Bucarest a en effet accueilli les 20 et 21 avril derniers la première édition des « French Defence & Security Days Roumanie – République de Moldavie » organisée par Business France et les services de l’Ambassade. Objectif : resserrer les liens économiques et industriels entre les entreprises tricolores. Une quarantaine d’entre elles ont fait le déplacement pour échanger sur la modernisation de la Défense, la sécurité aux frontières, la cybersécurité, la prévention des nouvelles menaces de guerre hybride, le renforcement ou encore le développement des coopérations industrielles et de recherche.
Malgré la proximité de la guerre, la Moldavie poursuit par ailleurs sa politique d’attraction des investissements directs étrangers grâce à une fiscalité douce qui a permis le lancement d’une dizaine de projets ces deux dernières années selon l’agence moldave pour les investissements.
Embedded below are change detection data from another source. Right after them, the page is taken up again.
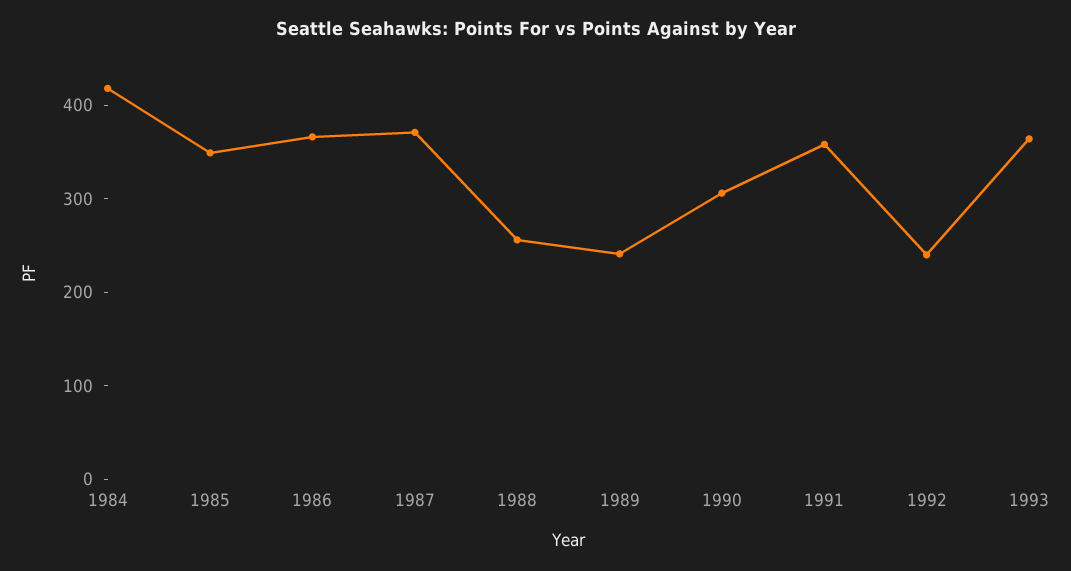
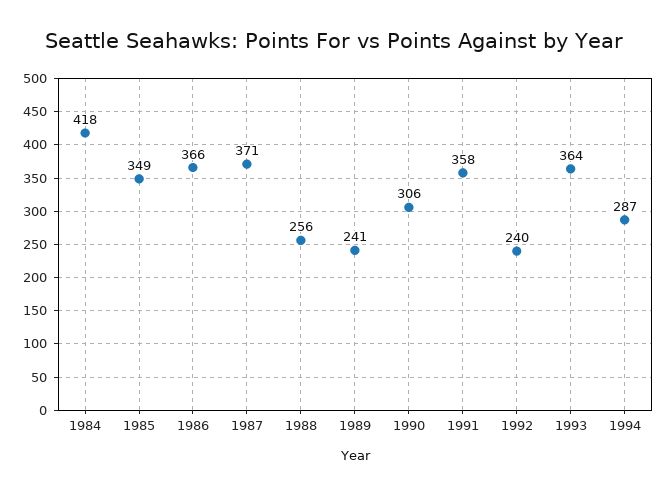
1994: none -> 287

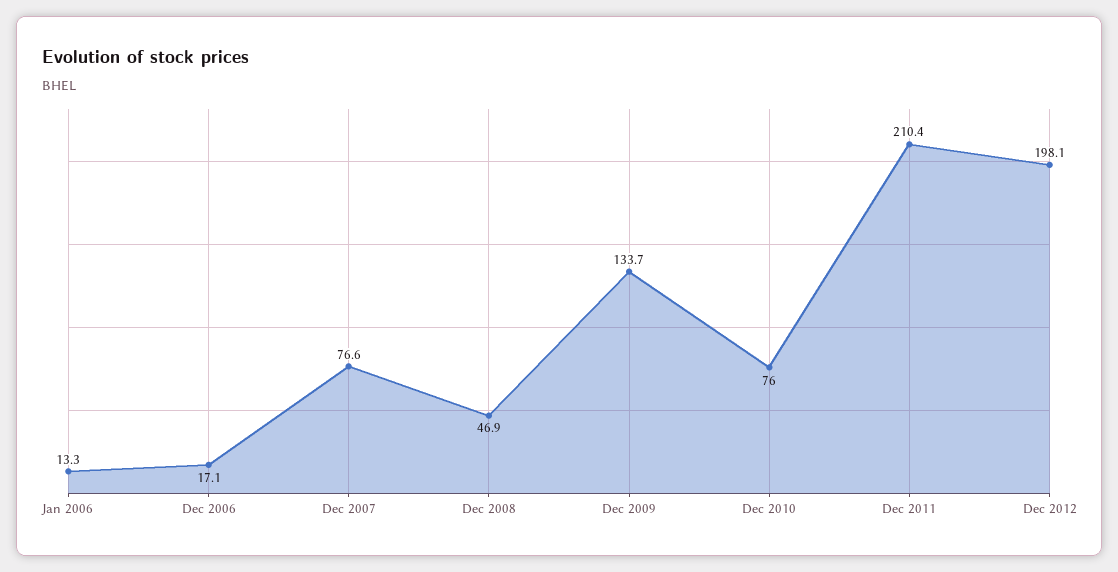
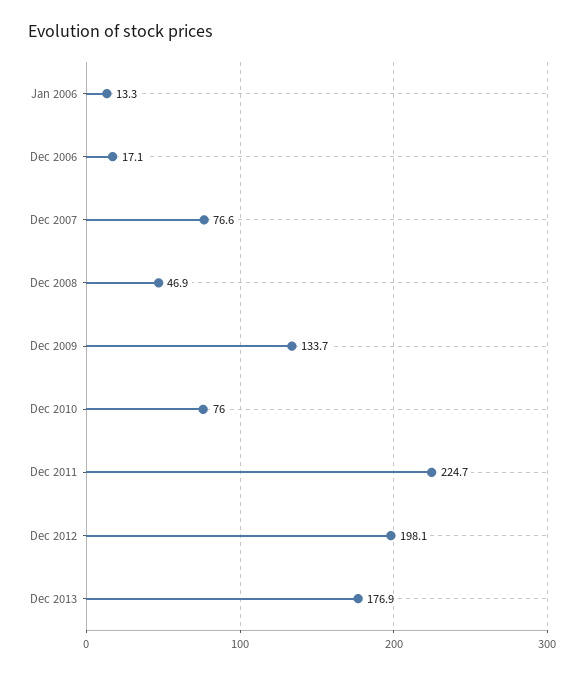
Dec 2011: 210.4 -> 224.7
Dec 2013: none -> 176.9

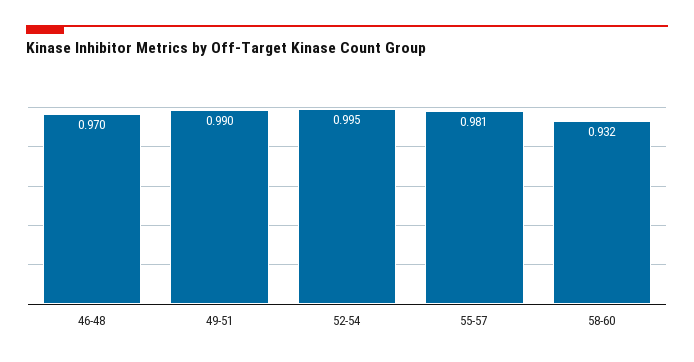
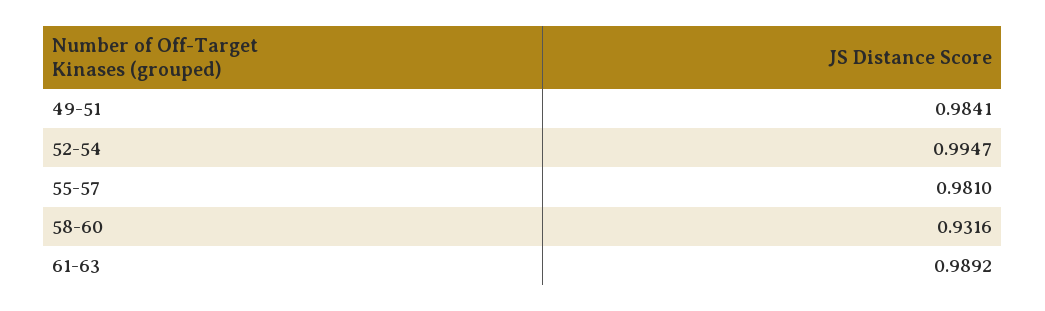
46-48: 0.97 -> none
49-51: 0.99 -> 0.9841
61-63: none -> 0.9892

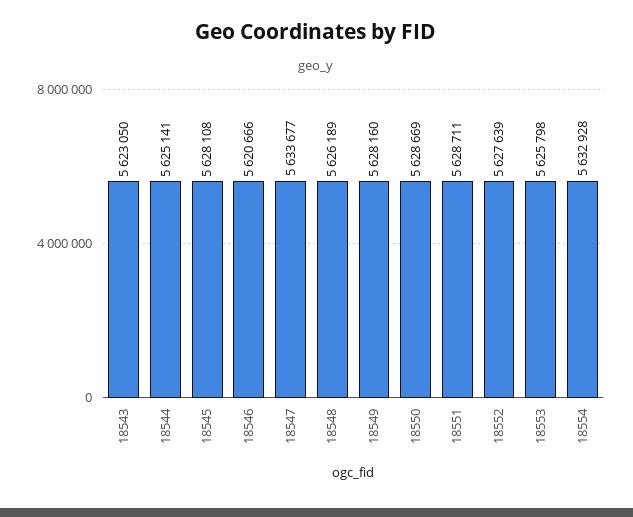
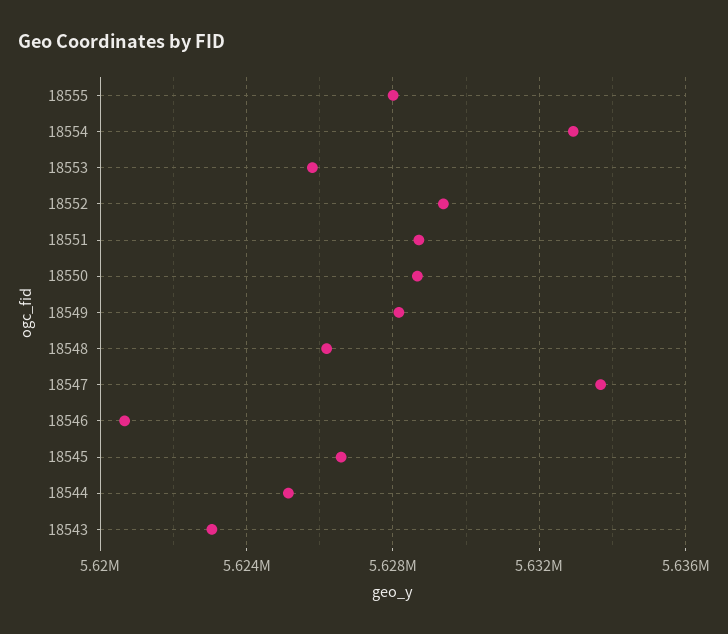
18545: 5628108 -> 5626500
18552: 5627639 -> 5629500
18555: none -> 5628000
En septembre 2022 cette dernière a organisé une Moldova Business Week avec pour thématique « la Moldavie – une destination de la relocalisation et une solution pour la chaîne régionale d’approvisionnement ».
Car des entreprises européennes ont maintenu leurs projets d’investissement malgré le contexte actuel. C’est ainsi le cas du fabricant allemand d’équipements et d’appareils médicaux Beurer qui a ouvert en mars 2022 une usine de production à Comrat dans le Sud du pays et à 200 km du port d’Odessa.